The magnetic field will not influence the velocity directly, but it can lead to a curved path.
 
v is perpendicular to the field. I know B, m, and q and r
 
What about the electric field?
I know B, m, and q and r
Please post all values you know - ideally, copy the exact problem statement. It is pointless to try to help based on some fraction of the problem statement.
 
A particle with a charge 10^-24 C and a mass 10^-24 kg has a linear velocity v of 1 km/s.
Part a of the problem was finding the radius of curvature if it was entering a magnetic field B perpendicular to v
part B was if v and b was parallel. But stated B=2T

Part c is what i posted.
Find the breaking electric field E needed to bring the particle to a rest at 100 us, and a linear v is 1 km/s
 
So in part c are the B and E fields still in parallel?
 
in part B it just says find R if v is parallel to B, which is 0 because sin(180) is 0.

C is worded exactly as i typed it. Part C is the first time the electric field is mentioned.

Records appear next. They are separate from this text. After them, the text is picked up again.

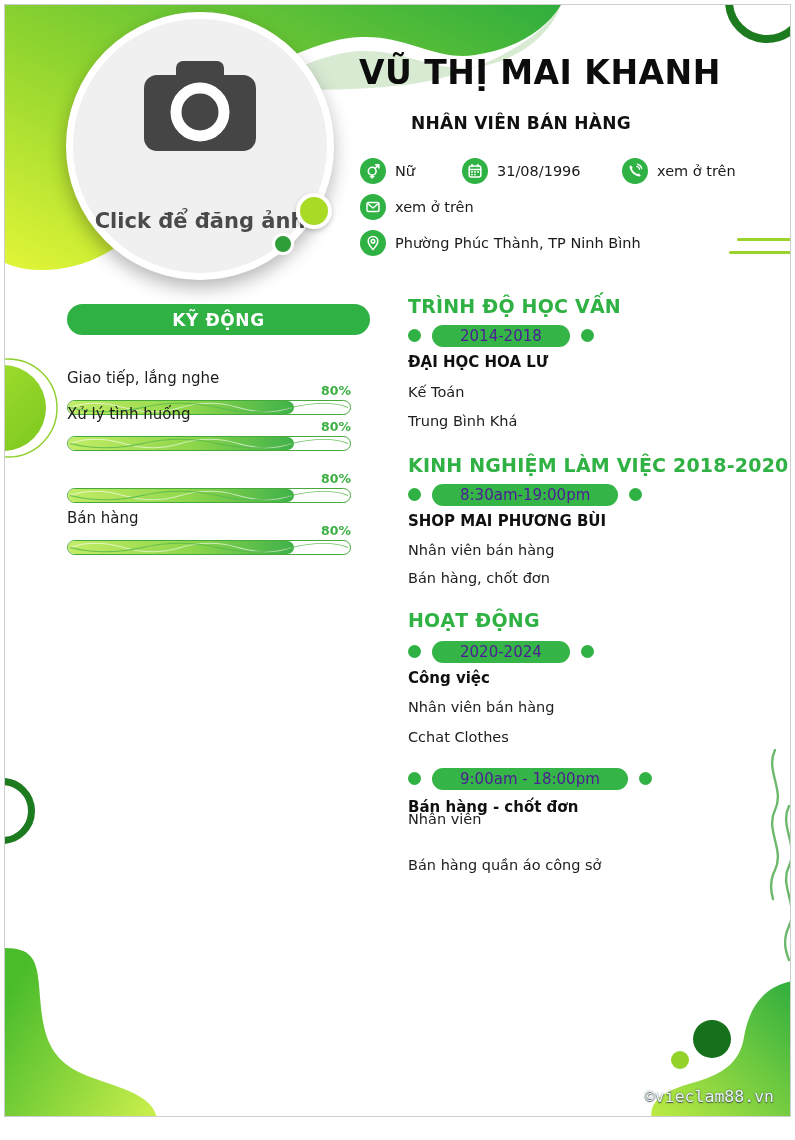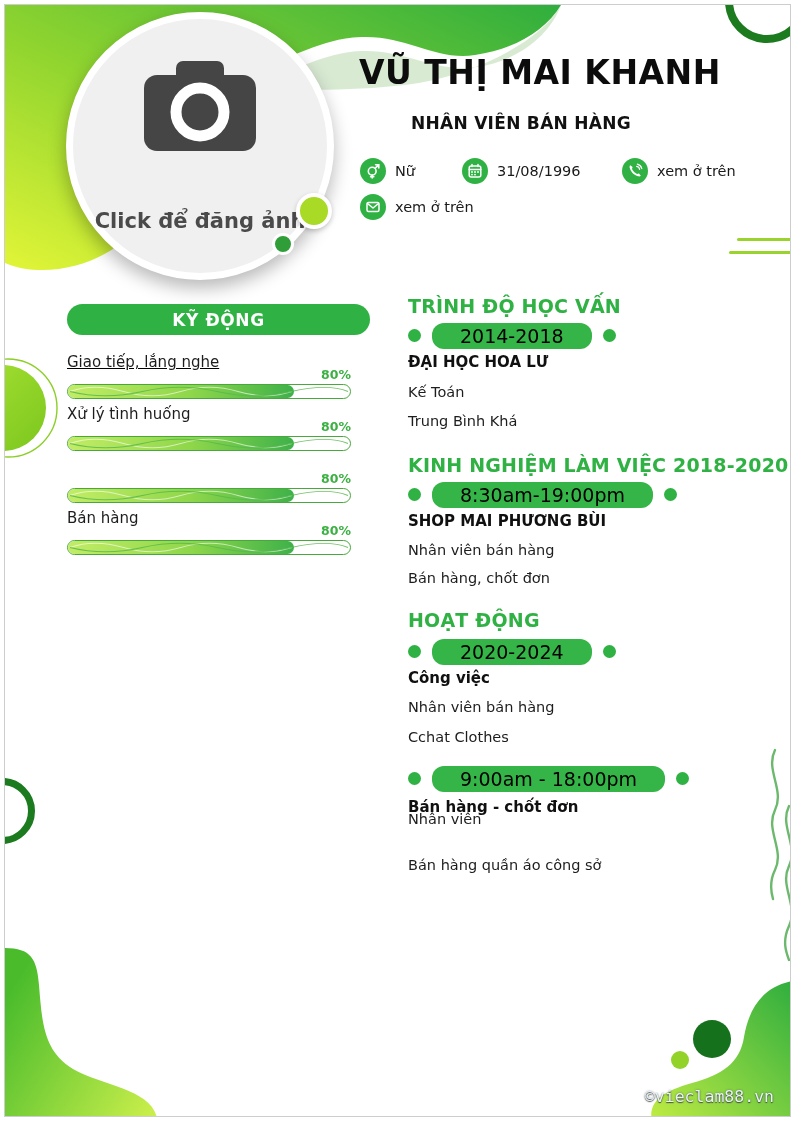"Phường Phúc Thành, TP Ninh" div.contact-item { html: none -> <div> <span> <svg> <path></path> <circle></circle> </svg> </span> <span>Phường Phúc Thành, TP Ninh Bình</span> </div> }
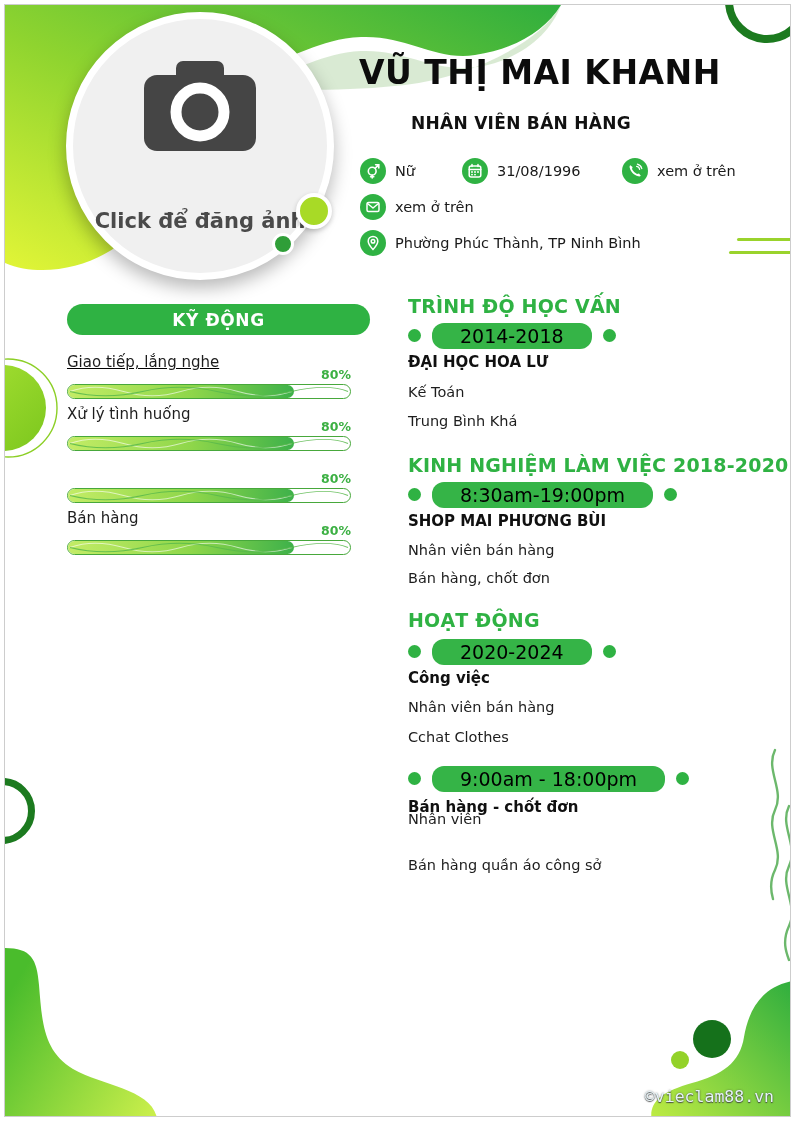"2014-2018" .tpill { color: #000000 -> #4c1d95; font-size: 19px -> 15px }
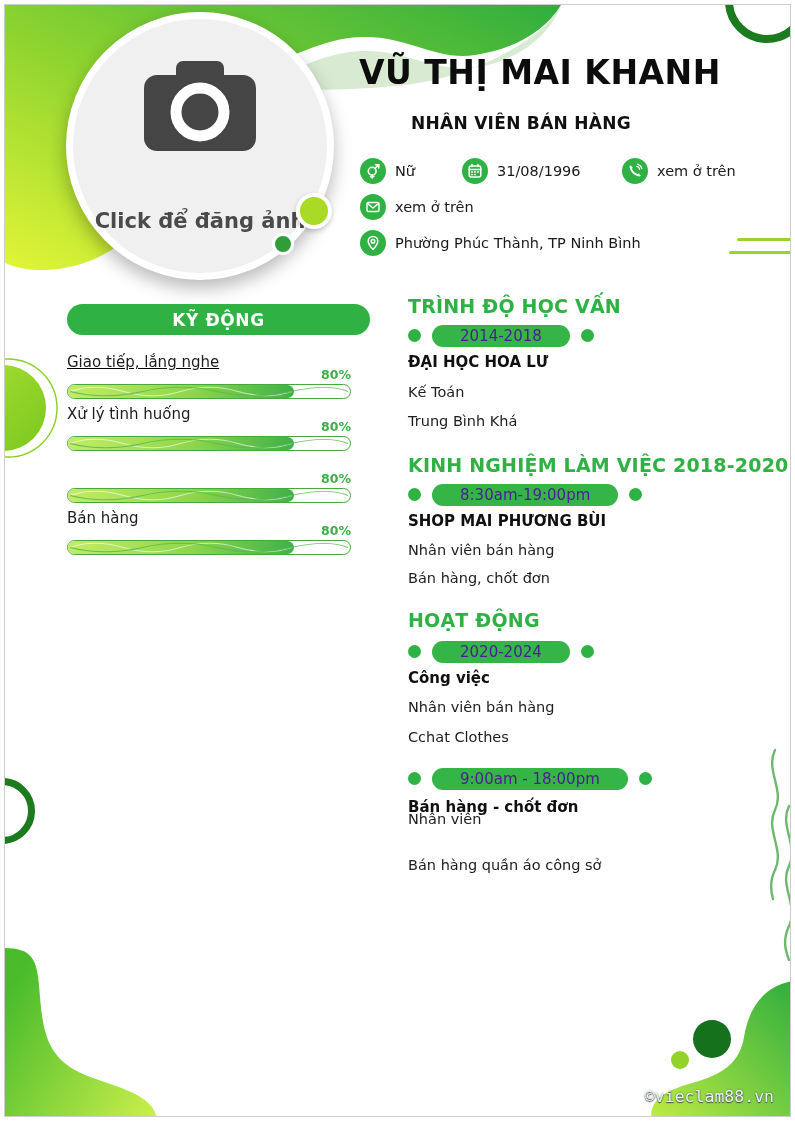"Giao tiếp, lắng nghe" div.skill { text-decoration: underline -> none; top: 0 -> 16px }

I assume V is perpendicular to B, because if it was parallel everything would be 0
 
Octavius1287 said:
in part B it just says find R if v is parallel to B, which is 0 because sin(180) is 0.
Actually, R = ∞ if B and v are parallel since there would be no bending of the beam path.
C is worded exactly as i typed it. Part C is the first time the electric field is mentioned. I assume V is perpendicular to B, because if it was parallel everything would be 0

No. v would be a straight line. If v were still parallel to B then the solution to c) would be easy. If v is perpendicular to B then I would revert to "get a cyclotron".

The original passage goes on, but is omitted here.